‘Vrouwen met autisme doen veel vaker zelfmoordpoging’
Van de vrouwen met autisme doet 14 procent een of meerdere keren een zelfmoordpoging. Dat percentage is 13 keer hoger dan bij andere vrouwen, zegt Annelies Spek, klinisch psycholoog bij het Autisme Expertisecentrum in Eemnes, op basis van tal van internationale onderzoeken. Van de mannen met autisme doet 6 procent weleens een zelfmoordpoging, becijferde Spek.
De cijfers zijn gemiddeld en kunnen per land verschillen. In Nederland is de situatie volgens haar nog nooit goed onderzocht.
Pestervaringen in het verleden en grote veranderingen lijken een rol te spelen bij de wens om het leven te beëindigen, aldus Spek. Dat het aantal pogingen, geslaagd of niet, zoveel hoger ligt bij vrouwen dan bij mannen, heeft nog een aantal oorzaken, denkt Spek.

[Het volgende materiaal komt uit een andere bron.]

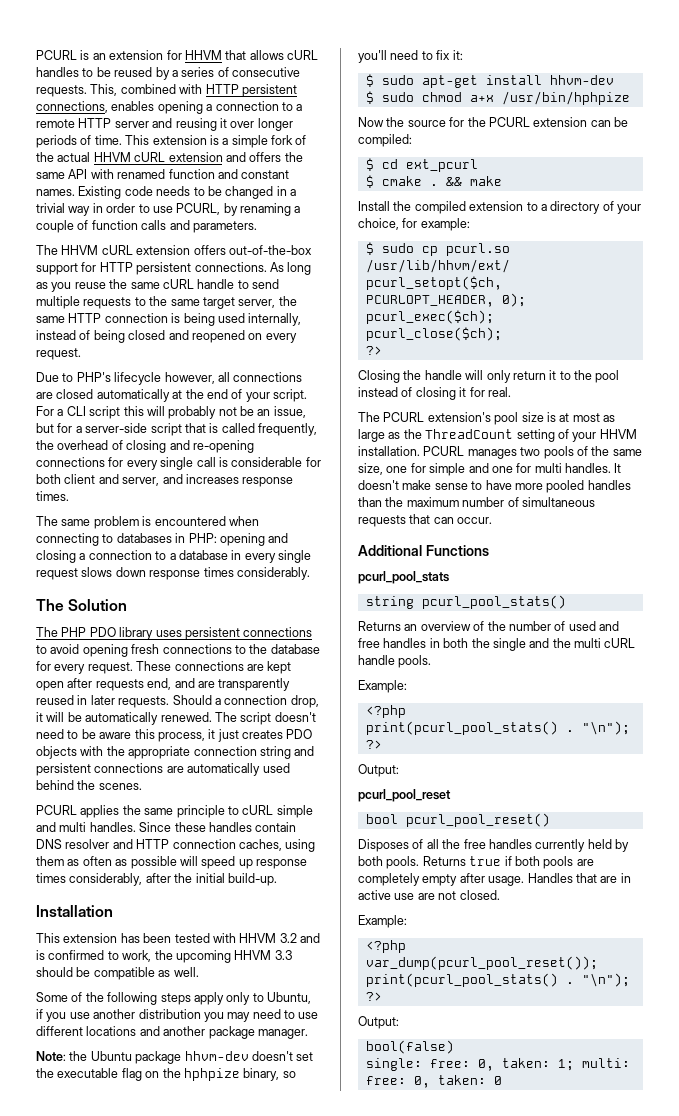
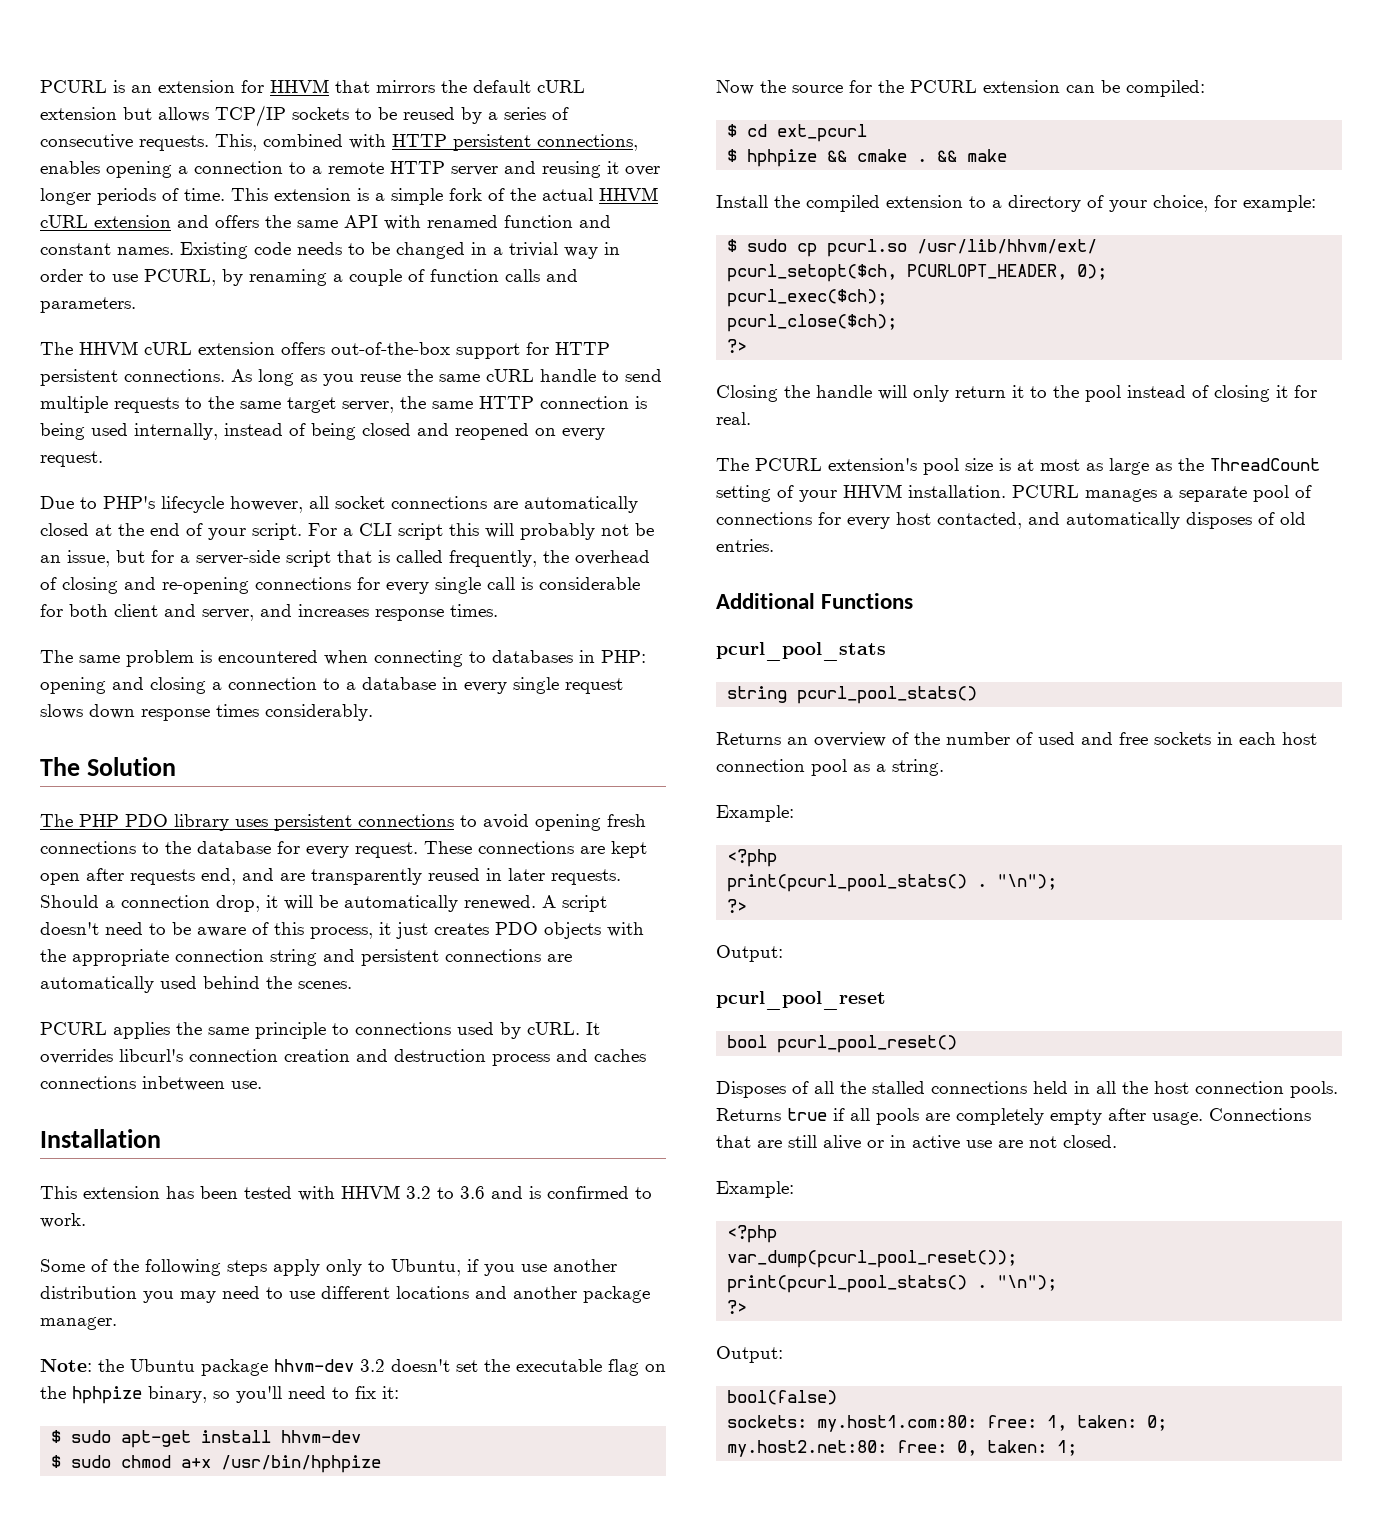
[249,50,318,60] [36,67,79,77] allows cURL handles -> [376,80,585,93] [40,105,349,127] mirrors the default cURL extension but allows TCP/IP sockets
[233,372,303,382] [36,389,170,402] connections are closed automatically -> [335,496,638,513] [40,523,89,536] socket connections are automatically closed
[214,712,237,722] The -> [542,895,556,908] A
(132, 735) none -> [252,922,269,935] of
[242,805,313,818] [36,822,297,832] [36,839,316,852] [36,856,307,869] [36,873,277,886] cURL simple and multi handles. Since these handles contain DNS resolver and HTTP connection caches, using them as often as possible will speed up response times considerably, after the initial build-up. -> [355,1022,600,1039] [40,1049,646,1066] [40,1076,262,1091] connections used by cURL. It overrides libcurl's connection creation and destruction process and caches connections inbetween use.
(297, 938) none -> [437,1186,485,1199] to 3.6
[122,950,292,963] [36,967,199,980] work, the upcoming HHVM 3.3 should be compatible as well. -> [40,1213,86,1228] work.
(249, 1056) none -> [360,1359,385,1372] 3.2
(374, 181) none -> [747,149,848,167] hphpize &&
[520,446,642,459] [358,463,622,476] [358,480,631,493] [358,497,595,507] [358,514,493,527] two pools of the same size, one for simple and one for multi handles. It doesn't make sense to have more pooled handles than the maximum number of simultaneous requests that can occur. -> [1163,485,1312,502] [716,512,1306,529] [716,539,774,552] a separate pool of connections for every host contacted, and automatically disposes of old entries.
[383,638,636,651] [358,655,432,668] handles in both the single and the multi cURL handle pools. -> [1154,732,1317,745] [716,759,944,776] sockets in each host connection pool as a string.
[463,839,629,852] [358,856,383,866] free handles currently held by both -> [872,1081,1284,1094] stalled connections held in all the host connection
[514,856,540,866] both -> [850,1108,870,1121] all
[527,873,573,883] Handles -> [1209,1108,1311,1121] Connections
(618, 879) none -> [788,1135,884,1150] still alive or
[365,1058,630,1071] [365,1075,502,1088] single: free: 0, taken: 1; multi: free: 0, taken: 0 -> [727,1415,1168,1432] [727,1440,1078,1457] sockets: my.host1.com:80: free: 1, taken: 0; my.host2.net:80: free: 0, taken: 1;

„Vrouwen krijgen gemiddeld later de diagnose autisme dan mannen. Hierdoor hebben zij vaak al een historie van werkproblemen, sociale problemen en uitsluiting. Ze proberen zich lang aan te passen, ook wel camoufleren en compenseren genoemd.” Van vrouwen wordt ook meer een goed sociaal gedrag verwacht , zegt ze. Mannen blijven volgens haar langer zichzelf en trekken zich vaker terug, ze proberen minder de schijn op te houden.
Goede pestprogramma’s op scholen en praktische ondersteuning in de thuissituatie zijn volgens Spek van groot belang, net als een vroege diagnose, levensloopbegeleiding en acceptatie van het eigen autisme. Verder zijn mensen met autisme meer gebaat met praktische hulp dan met praten, dat laatste vinden ze juist belastend.
Het expertisecentrum stelt volgens eigen zeggen jaarlijks circa 200 diagnoses en behandelt tientallen mensen met autisme.